** WORK INSTRUCTIONS **
For the entries below, copy exactly the line that contains "[505,395,624,409] enjoy Moku" through the line that contains "(27, 70) none", both ends included, and exclude all pictures.
────
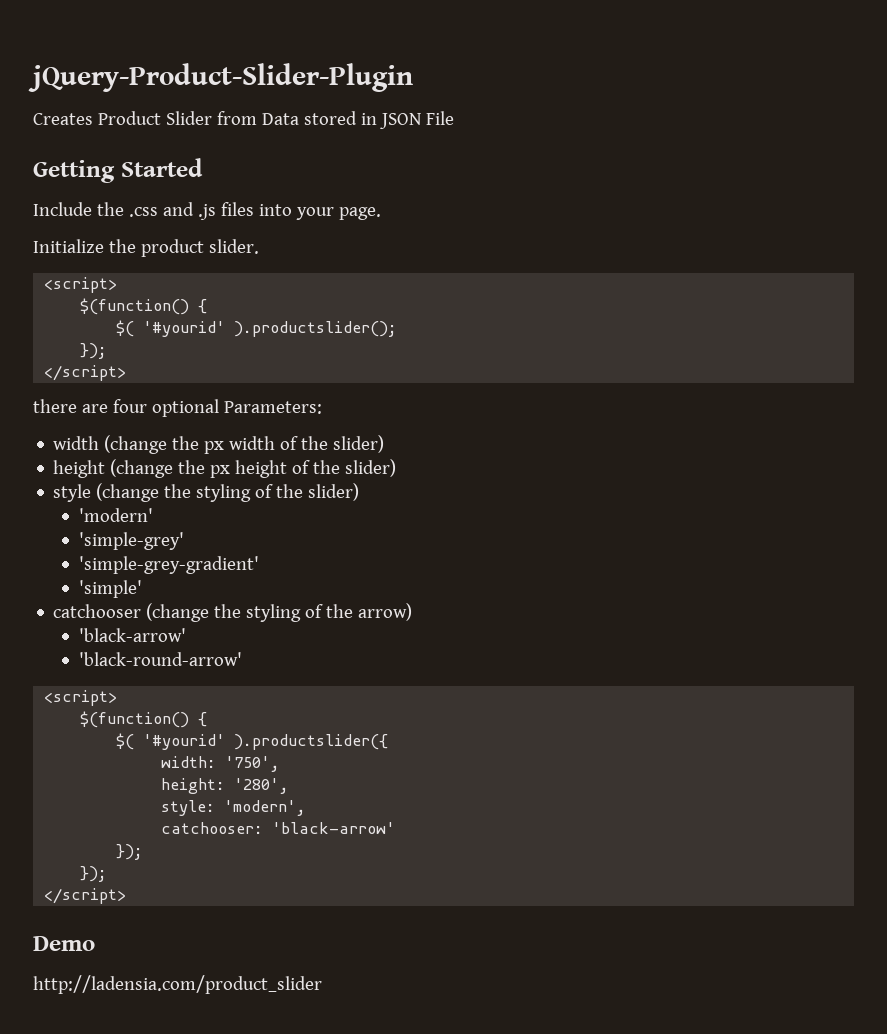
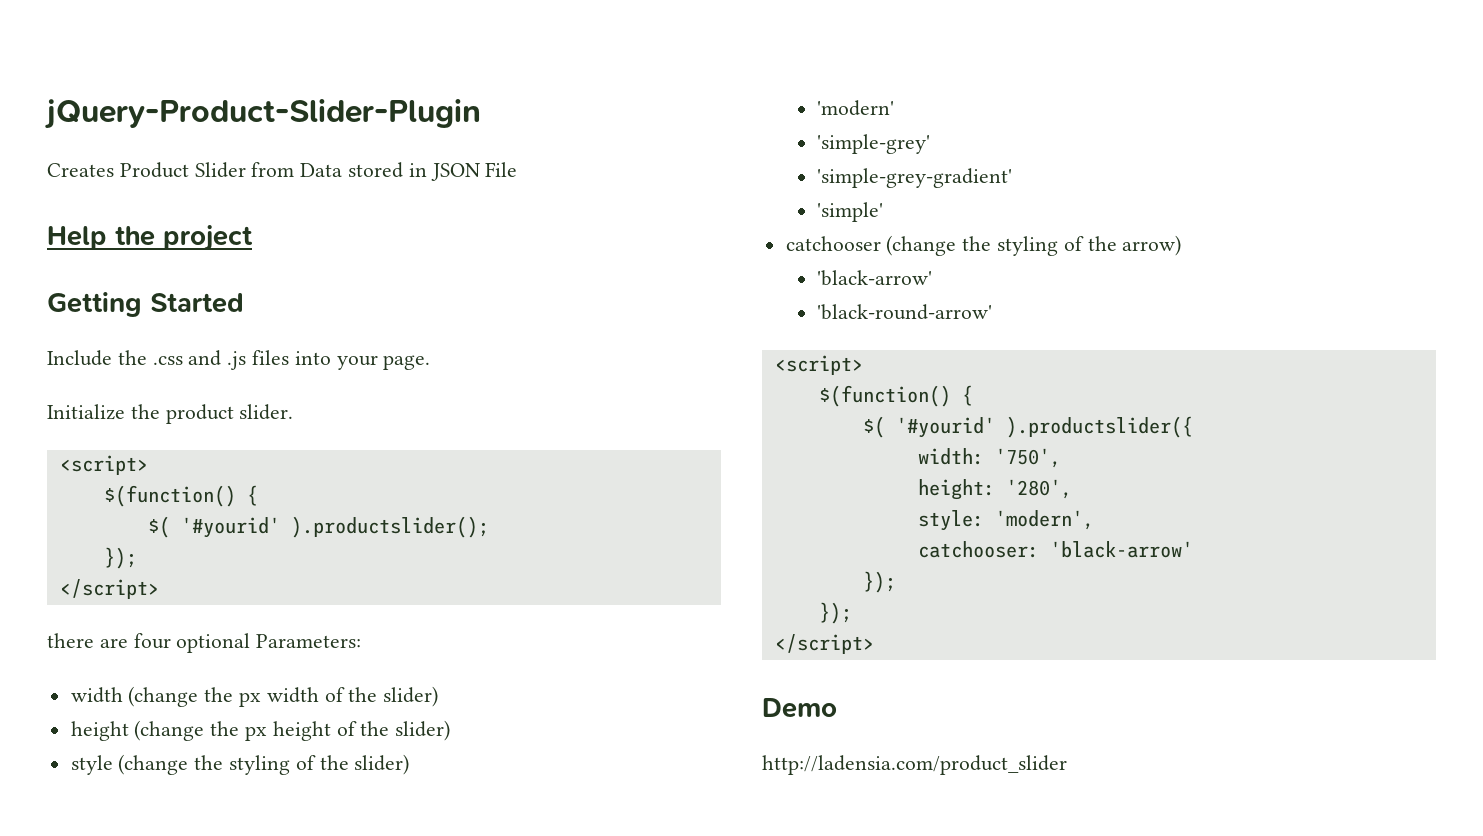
(454, 118) none -> [47,225,253,251] // Help the project

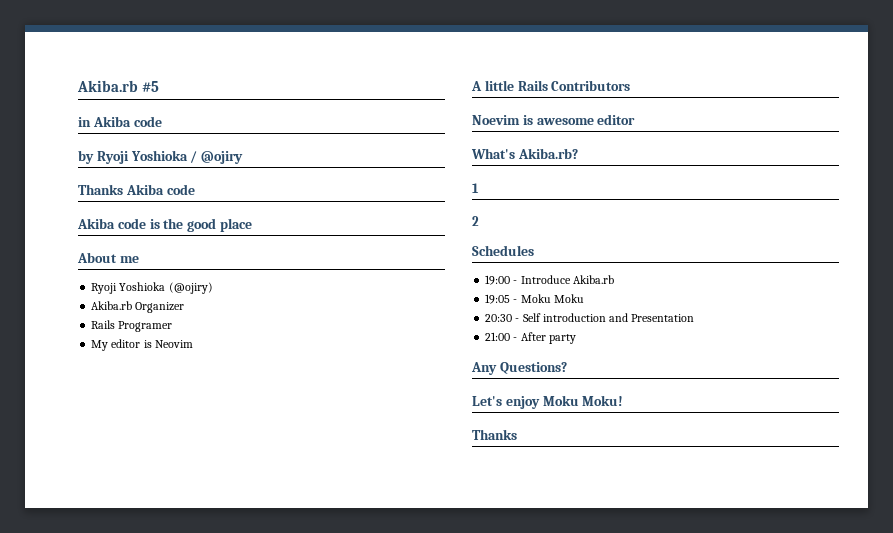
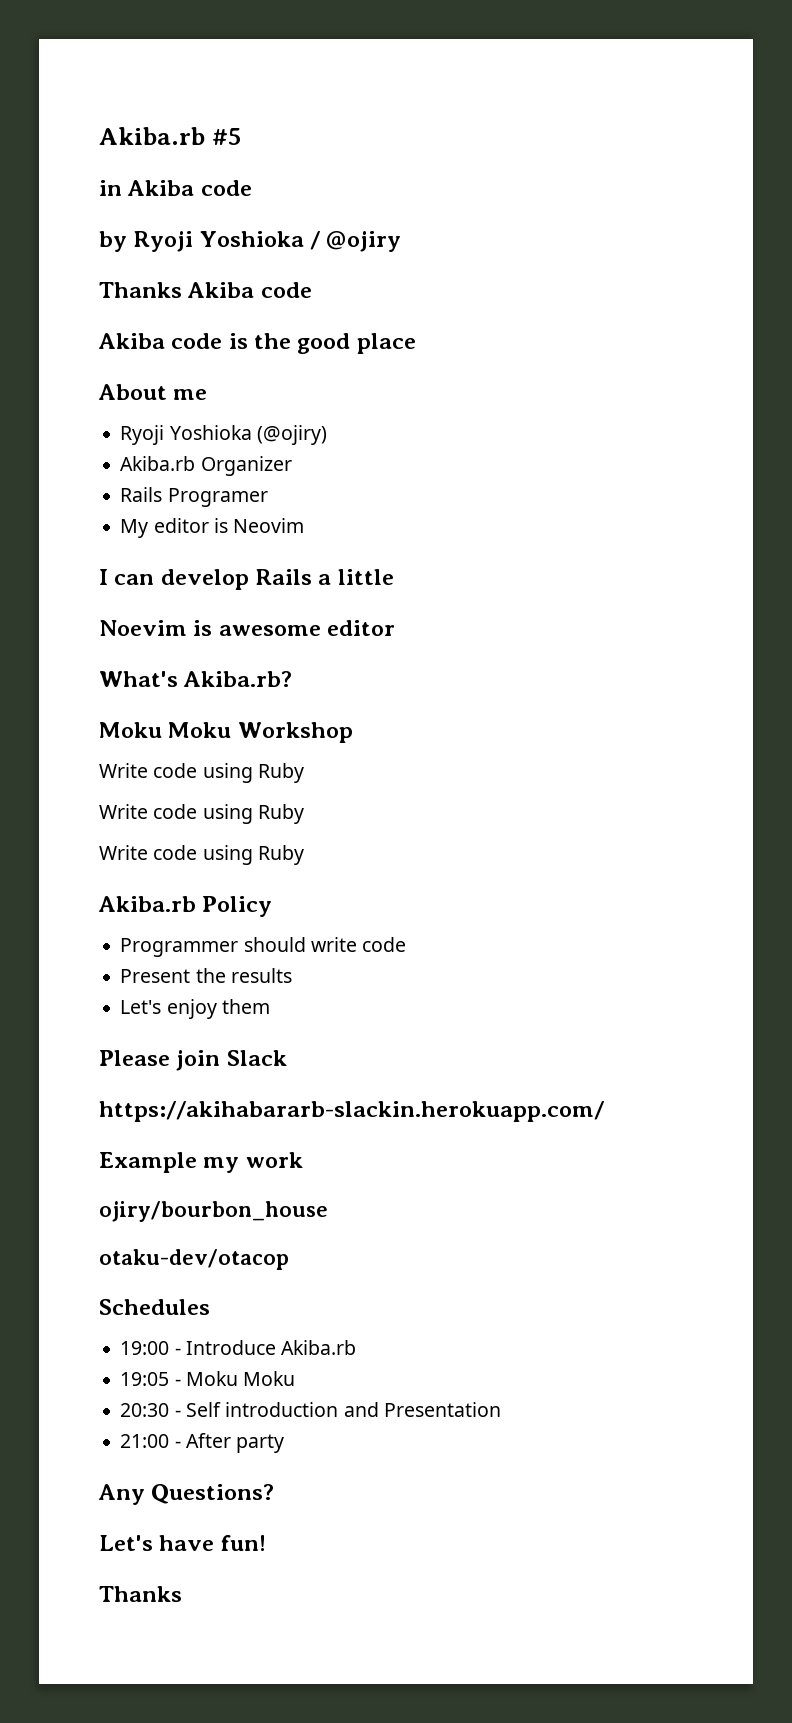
[471,81,482,91] A -> [99,569,332,590] I can develop Rails a
[517,80,631,91] Rails Contributors -> (394, 577) none
[472,183,479,193] [472,216,479,226] 1 // 2 -> [99,722,353,743] [99,763,304,783] [99,804,304,824] [99,845,304,865] [98,896,273,917] [120,937,407,957] [120,968,292,983] [120,999,270,1019] [99,1050,287,1071] [99,1101,604,1122] [99,1152,303,1173] [99,1201,328,1222] [99,1249,289,1270] Moku Moku Workshop // Write code using Ruby // Write code using Ruby // Write code using Ruby // Akiba.rb Policy // Programmer should write code // Present the results // Let's enjoy them // Please join Slack // https://akihabararb-slackin.herokuapp.com/ // Example my work // ojiry/bourbon_house // otaku-dev/otacop
[505,395,624,409] enjoy Moku Moku! -> [159,1535,266,1551] have fun!

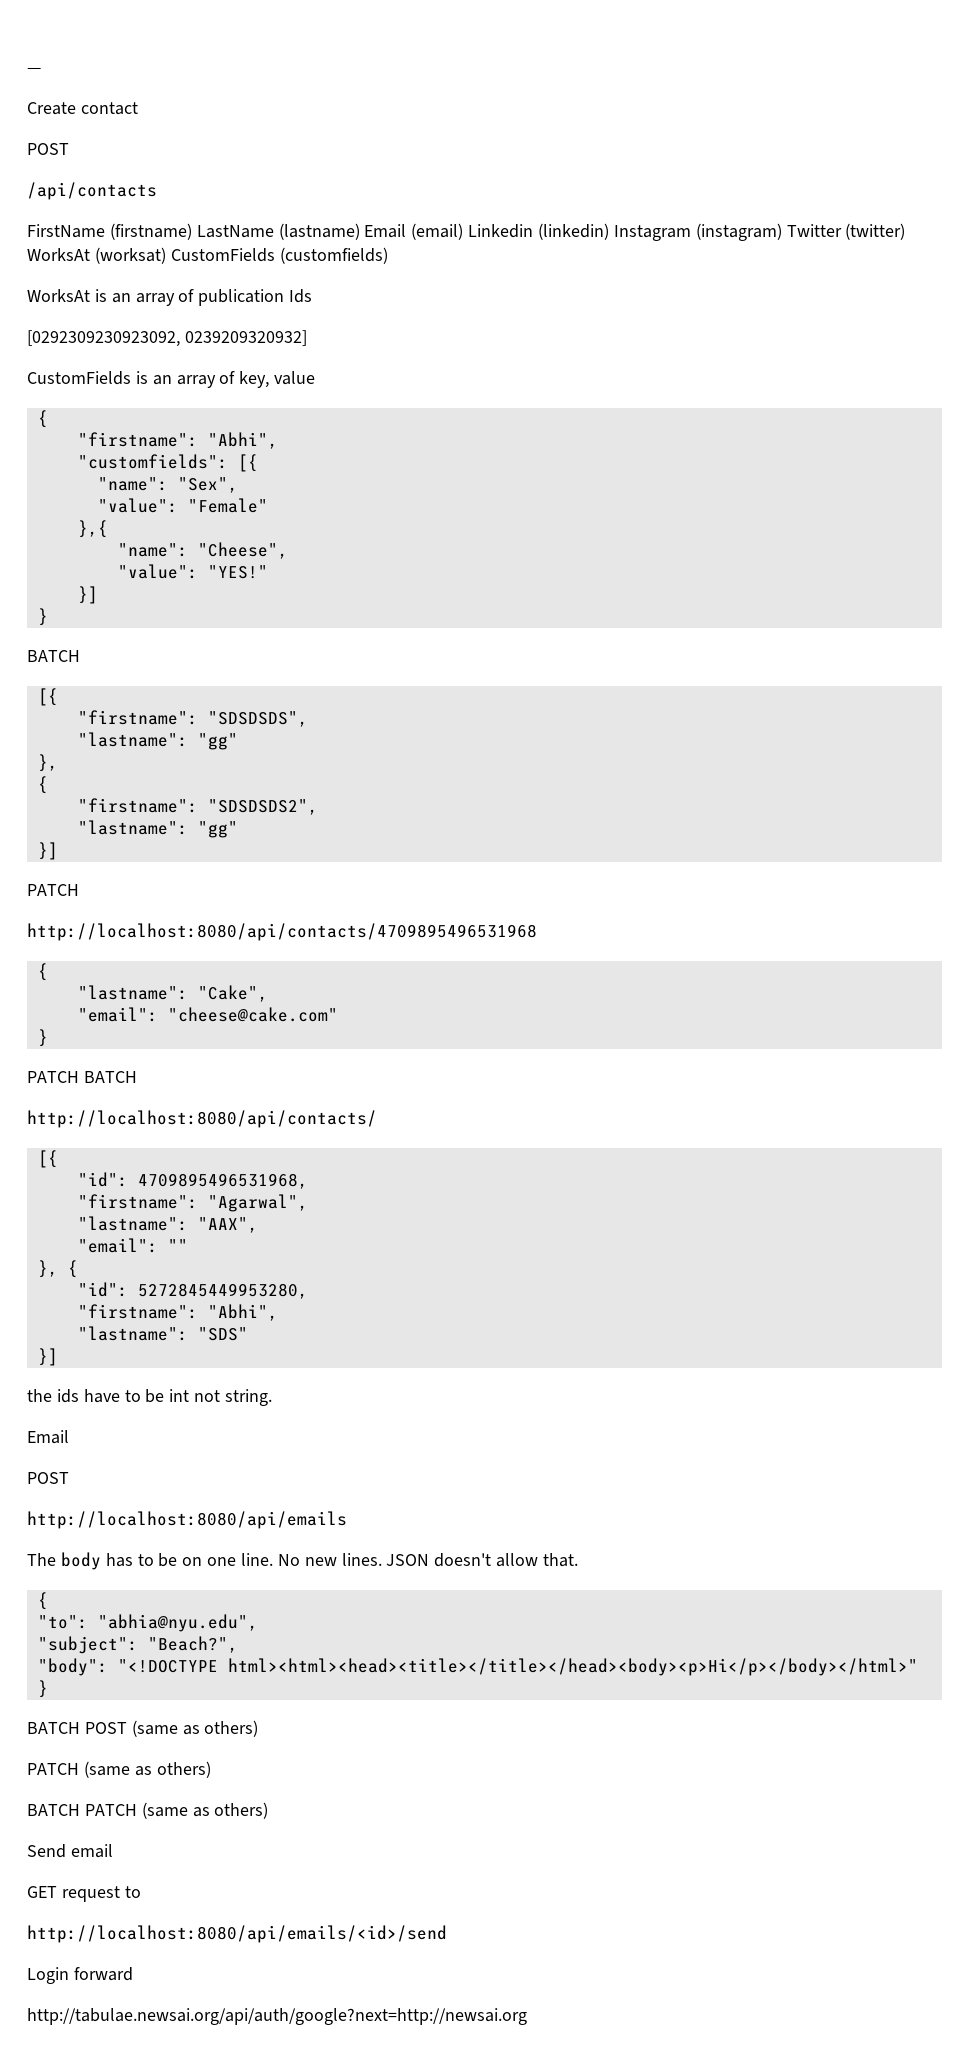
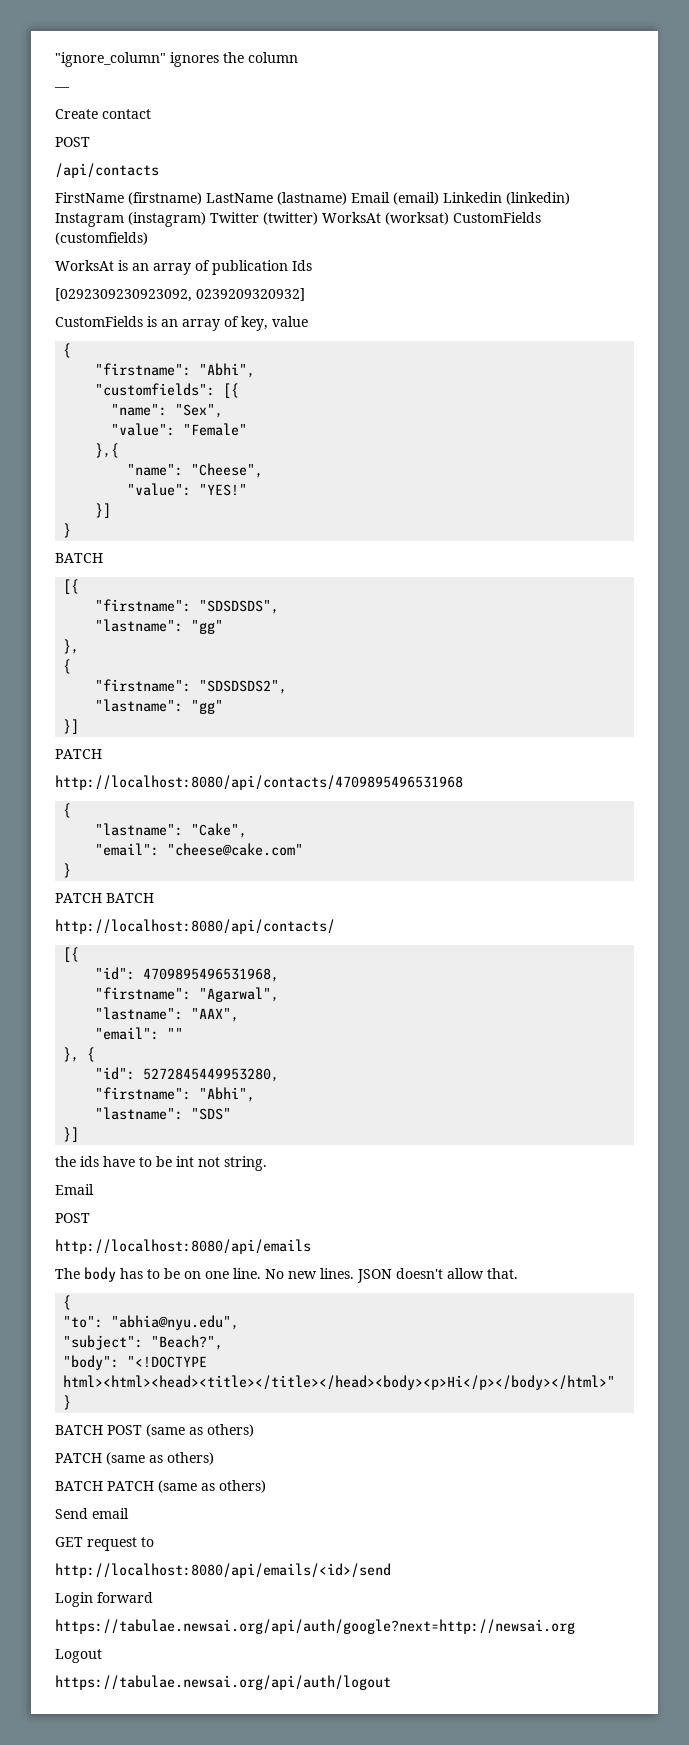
(27, 70) none -> [55,52,298,67] "ignore_column" ignores the column //
[27,2008,527,2025] http://tabulae.newsai.org/api/auth/google?next=http://newsai.org -> [55,1619,575,1634] [55,1649,102,1663] [55,1675,391,1690] https://tabulae.newsai.org/api/auth/google?next=http://newsai.org // Logout // https://tabulae.newsai.org/api/auth/logout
────
** RESULT OF THE EXERCISE **
[505,395,624,409] enjoy Moku Moku! -> [159,1535,266,1551] have fun!

(27, 70) none -> [55,52,298,67] "ignore_column" ignores the column //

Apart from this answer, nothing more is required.